Вообще-то, поразительная ситуация – а если бы не было этих перебежчиков, или эти нарушители границы были бы застрелены нашими пограничниками? Своей агентуре не верят, а перебежчикам поверили. Да уж, поистине гениальны наш Вождь и наш Полководец.

Итак, около 0 час.30 мин. 22 июня в войска направлена Директива. Но какая …

Не знаю чего больше в рассуждениях А. Исаева: наивности или цинизма и упорного желания чёрное представить белым. Странно, но Исаев считает, что Директива свидетельствует об осознании Сталиным возможности и опасности германского нападения. Почему же в таком случае в округа не послали телеграмму простого содержания: "Приступите к выполнению плана прикрытия 1941 года", а мучительно сочиняли Директиву.

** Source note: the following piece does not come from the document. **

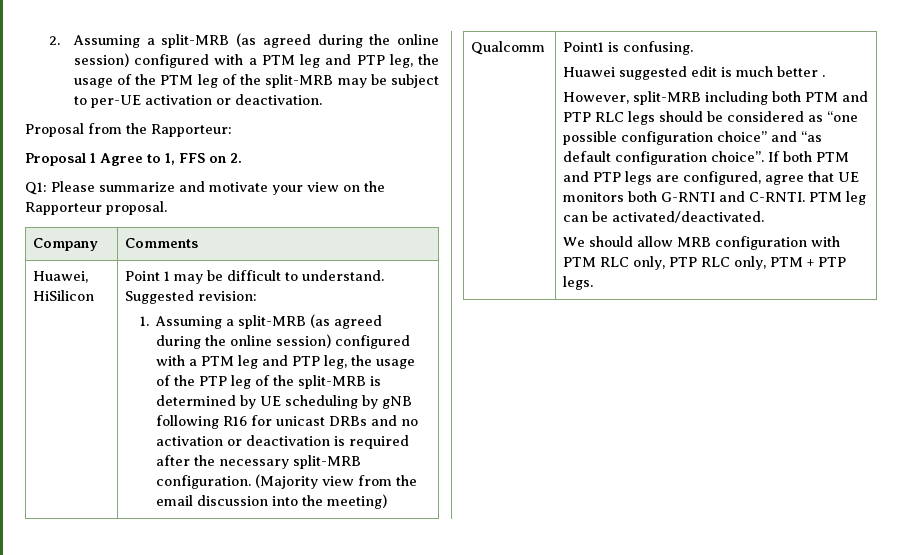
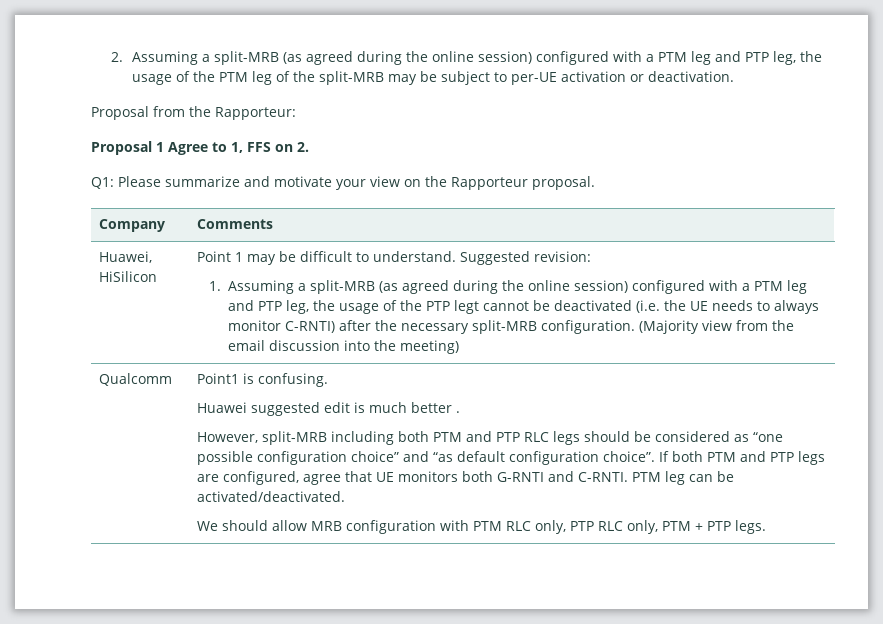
- 1. Assuming a split-MRB (as agreed during the online session) configured with a PTM leg and PTP leg, the usage of the PTP leg of the split-MRB is determined by UE scheduling by gNB following R16 for unicast DRBs and no activation or deactivation is required after the necessary split-MRB configuration.
+ 1. Assuming a split-MRB (as agreed during the online session) configured with a PTM leg and PTP leg, the usage of the PTP legt cannot be deactivated (i.e. the UE needs to always monitor C-RNTI) after the necessary split-MRB configuration.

А она призывала"не поддаваться ни на какие провокационные действия" и "никаких других мероприятий без особого распоряжения не проводить", то есть войскам было запрещено отвечать огнём на огонь со всеми вытекающими из этого последствиям. Война началась, началась "внезапно". Враг обрушил всю силу своей военной машины на наши приграничные территории, а политическое (И. Сталин) и военное (С. Тимошенко и Г. Жуков) руководство страны и не думает признавать свой грубейший просчёт в оценке складывающейся ситуации, принимать адекватные меры. Не помогает ни гениальность Вождя, ни безмерная талантливость Полководца. Чем обернулась для войск эта Директива, рассказывает бывший заместитель командующего Западным особым военным округом И. В. Болдин. Нельзя равнодушно читать его воспоминания:

"Тем временем из корпусов и дивизий поступают все новые и новые донесения. Но в них – ничего утешительного. Сила ударов гитлеровских воздушных пиратов нарастает. Они бомбят Белосток и Гродно, Лиду и Цехановец, Волковыск и Кобрин, Брест, Слоним и другие города Белоруссии. То тут, то там действуют немецкие парашютисты.

Много наших самолетов погибло, не успев подняться в воздух. А фашисты продолжают с бреющего полета расстреливать советские войска, мирное население. На ряде участков они перешли границу и, заняв десятки населенных пунктов, продолжают продвигаться вперед.

В моем кабинете один за другим раздаются телефонные звонки. За короткое время в четвертый раз вызывает нарком обороны. Докладываю новые данные. Выслушав меня, С. К. Тимошенко говорит:

— Товарищ Болдин, учтите, никаких действий против немцев без нашего ведома не предпринимать. Ставлю в известность вас и прошу передать Павлову, что товарищ Сталин не разрешает открывать артиллерийский огонь по немцам.

— Как же так? — кричу в трубку. — Ведь наши войска вынуждены отступать. Горят города, гибнут люди!

Я очень взволнован. Мне трудно подобрать слова, которыми можно было бы передать всю трагедию, разыгравшуюся на нашей земле. Но существует приказ не поддаваться на провокации немецких генералов.

— Разведку самолётами вести не далее шестидесяти километров, — говорит нарком.

Докладываю, что фашисты на аэродромам первой линии вывели из строя почти всю нашу авиацию. По всему видно, противник стремится овладеть районом Лида для обеспечения высадки воздушного десанта в тылу основной группировки Западного фронта, а затем концентрическими ударами в сторону Гродно и в северо-восточном направлении на Волковыск перерезать наши основные коммуникации.